The odds that the global climate will reach a dangerous tipping point are increasing. Over the course of the twenty-first century, key ocean currents, such as the Gulf Stream, could shift radically, and thawing permafrost could release huge amounts of additional greenhouse gases into the atmosphere. Such scenarios, although still remote, would dramatically accelerate and compound the consequences of global warming. Scientists are taking these doomsday scenarios seriously because the steady accumulation of warming gases in the atmosphere is forcing change in the climate system at rates so rapid that the outcomes are extremely difficult to predict.

Eliminating all the risks of climate change is impossible because carbon dioxide emissions, the chief human contribution to global warming, are unlike conventional air pollutants, which stay in the atmosphere for only hours or days. Once carbon dioxide enters the atmosphere, much of it remains for over a hundred years. Emissions from anywhere on the planet contribute to the global problem, and once headed in the wrong direction, the climate system is slow to respond to attempts at reversal. As with a bathtub that has a large faucet and a small drain, the only practical way to lower the level is by dramatically cutting the inflow. Holding global warming steady at its current rate would require a worldwide 60-80 percent cut in emissions, and it would still take decades for the atmospheric concentration of carbon dioxide to stabilize.

Most human emissions of carbon dioxide come from burning fossil fuels, and most governments have been reluctant to force the radical changes necessary to reduce those emissions. Economic growth tends to trump vague and elusive global aspirations. The United States has yet to impose even a cap on its emissions, let alone a reduction. The European Union has adopted an emissions-trading scheme that, although promising in theory, has not yet had much real effect because carbon prices are still too low to cause any significant change in behavior. Even Norway, which in 1991 became one of the first nations to impose a stiff tax on emissions, has seen a net increase in its carbon dioxide emissions. Japan, too, has professed its commitment to taming global warming. Nevertheless, Tokyo is struggling to square the need for economic growth with continued dependence on an energy system powered mainly by conventional fossil fuels. And China's emissions recently surpassed those of the United States, thanks to coal-fueled industrialization and a staggering pace of economic growth. The global economic crisis is stanching emissions a bit, but it will not come close to shutting off the faucet. 

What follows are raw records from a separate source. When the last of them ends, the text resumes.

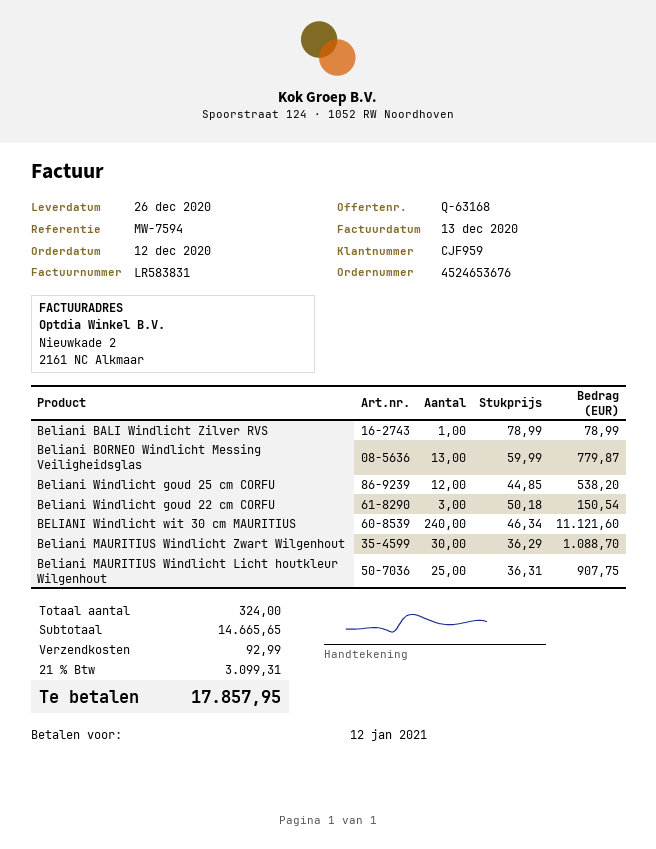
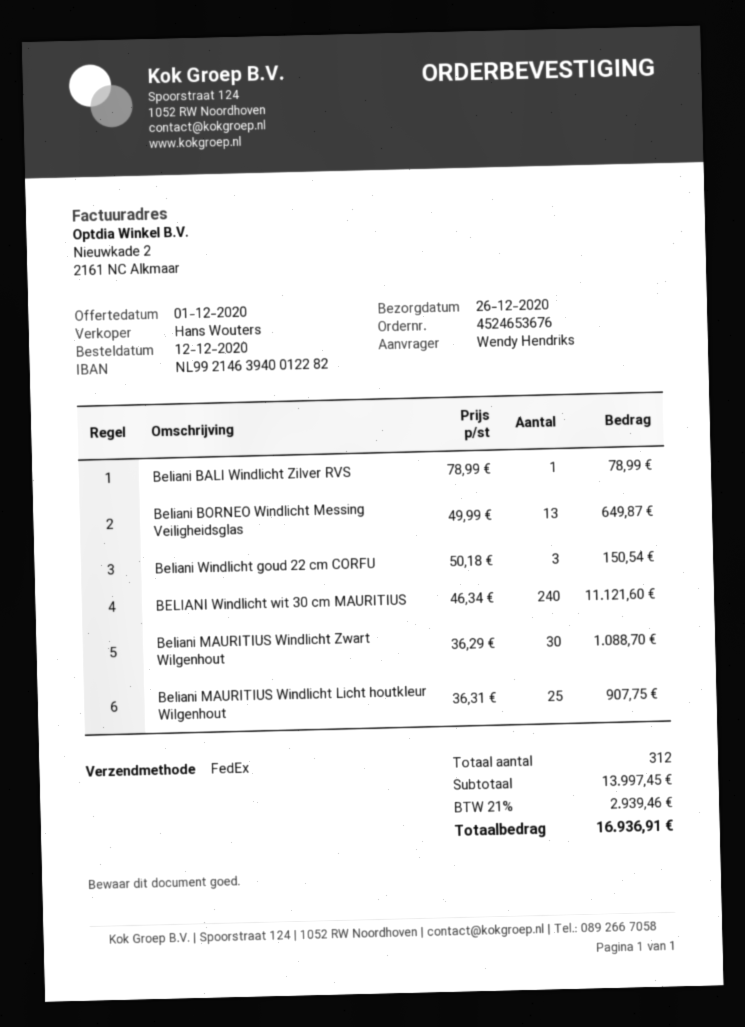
Beliani BORNEO Windlicht Messing Veiligheidsglas: 13 x 59.99 = 779.87 -> 13 x 49.99 = 649.87
Beliani Windlicht goud 25 cm CORFU: 12 x 44.85 = 538.20 -> none
total quantity: 324 -> 312
subtotal: 14665.65 -> 13997.45
shipping: 92.99 -> none
tax: 21% = 3099.31 -> 21% = 2939.46
total: 17857.95 -> 16936.91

The world's slow progress in cutting carbon dioxide emissions and the looming danger that the climate could take a sudden turn for the worse require policymakers to take a closer look at emergency strategies for curbing the effects of global warming. These strategies, often called "geoengineering," envision deploying systems on a planetary scale, such as launching reflective particles into the atmosphere or positioning sunshades to cool the earth. These strategies could cool the planet, but they would not stop the buildup of carbon dioxide or lessen all its harmful impacts. For this reason, geoengineering has been widely shunned by those committed to reducing emissions.

Serious research on geoengineering is still in its infancy, and it has not received the attention it deserves from politicians. The time has come to take it seriously. Geoengineering could provide a useful defense for the planet -- an emergency shield that could be deployed if surprisingly nasty climatic shifts put vital ecosystems and billions of people at risk. Actually raising the shield, however, would be a political choice. One nation's emergency can be another's opportunity, and it is unlikely that all countries will have similar assessments of how to balance the ills of unchecked climate change with the risk that geoengineering could do more harm than good. Governments should immediately begin to undertake serious research on geoengineering and help create international norms governing its use.

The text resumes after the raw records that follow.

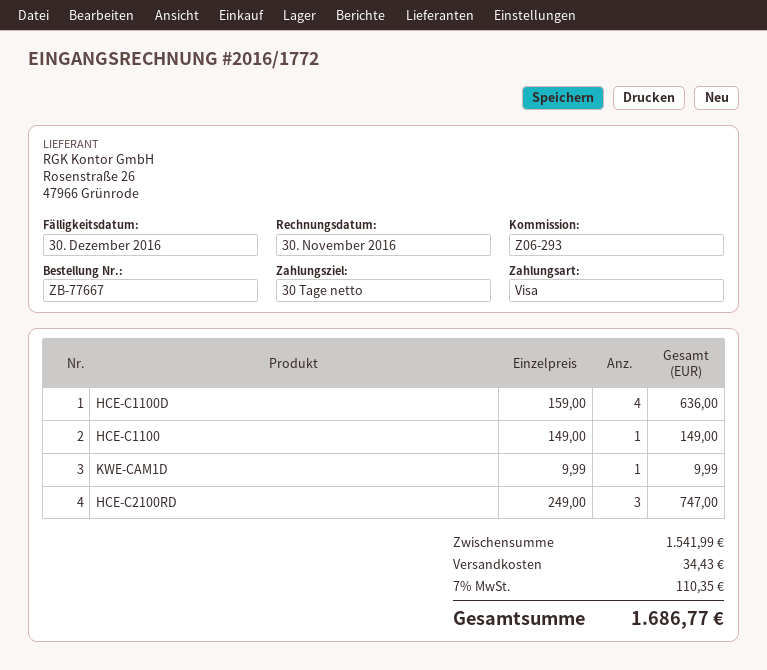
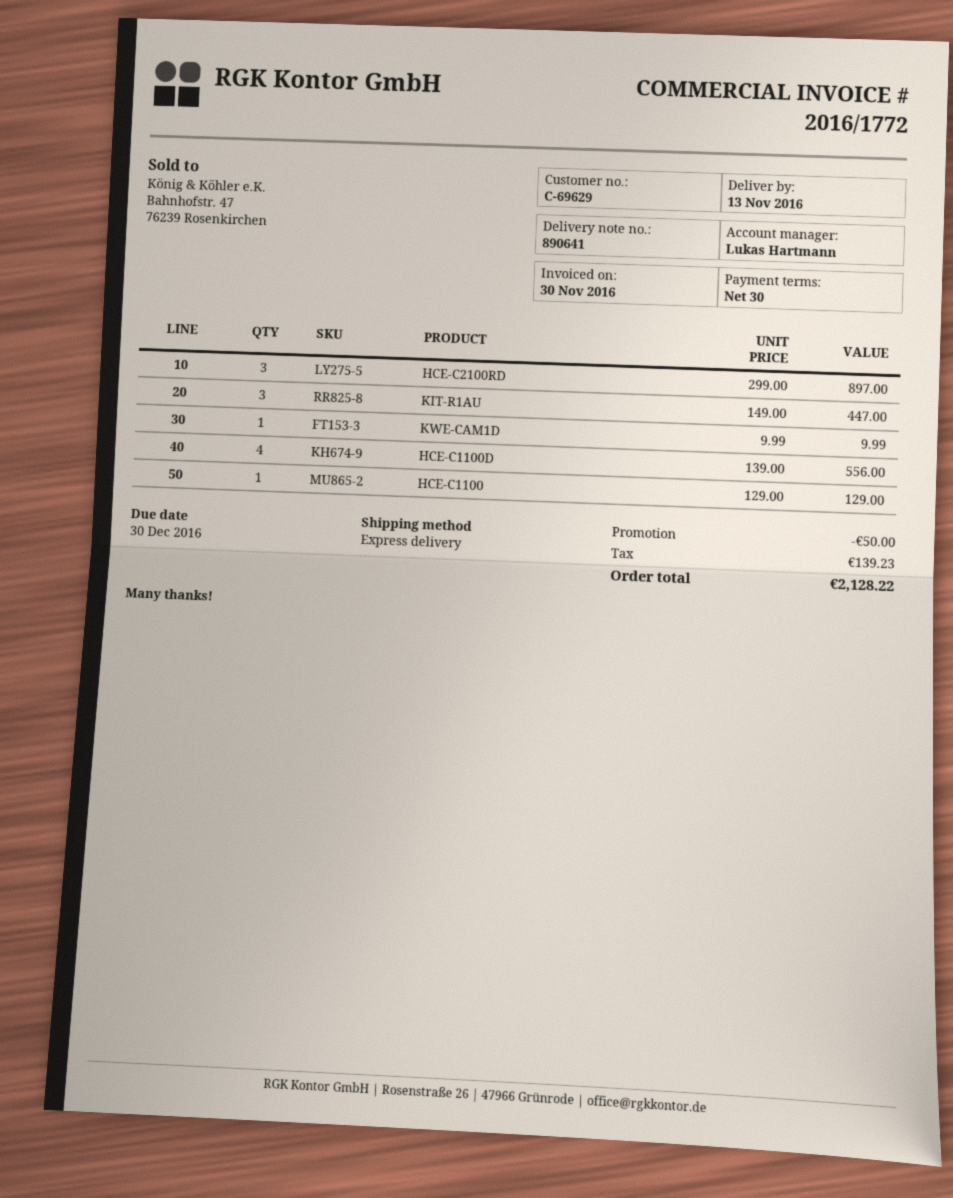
HCE-C1100D: 4 x 159.00 = 636.00 -> 4 x 139.00 = 556.00
HCE-C1100: 1 x 149.00 = 149.00 -> 1 x 129.00 = 129.00
HCE-C2100RD: 3 x 249.00 = 747.00 -> 3 x 299.00 = 897.00
KIT-R1AU: none -> 3 x 149.00 = 447.00
discount: none -> 50.00
shipping: 34.43 -> none
tax: 110.35 -> 139.23
total: 1686.77 -> 2128.22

Geoengineering is not a new idea. In 1965, when President Lyndon Johnson received the first-ever U.S. presidential briefing on the dangers of climate change, the only remedy prescribed to counter the effects of global warming was geoengineering. That advice reflected the scientific culture of the time, which imagined that engineering could fix almost any problem.

By the late 1940s, both the United States and the Soviet Union had begun exploring strategies for modifying the weather to gain battlefield advantage. Many schemes focused on "seeding" clouds with substances that would coax them to drop more rain. Despite offering no clear advantage to the military, "weather makers" were routinely employed (rarely with much effect) to squeeze more rain from clouds for thirsty crops. Starting in 1962, U.S. government researchers for Project Stormfury tried to make tropical hurricanes less intense through cloud seeding, but with no clear success. Military experts also dreamed of using nuclear explosions and other interventions to create a more advantageous climate. These applications were frightening enough that in 1976 the United Nations adopted the Convention on the Prohibition of Military or Any Other Hostile Use of Environmental Modification Techniques to bar such projects. By the 1970s, after a string of failures, the idea of weather modification for war and farming had largely faded away.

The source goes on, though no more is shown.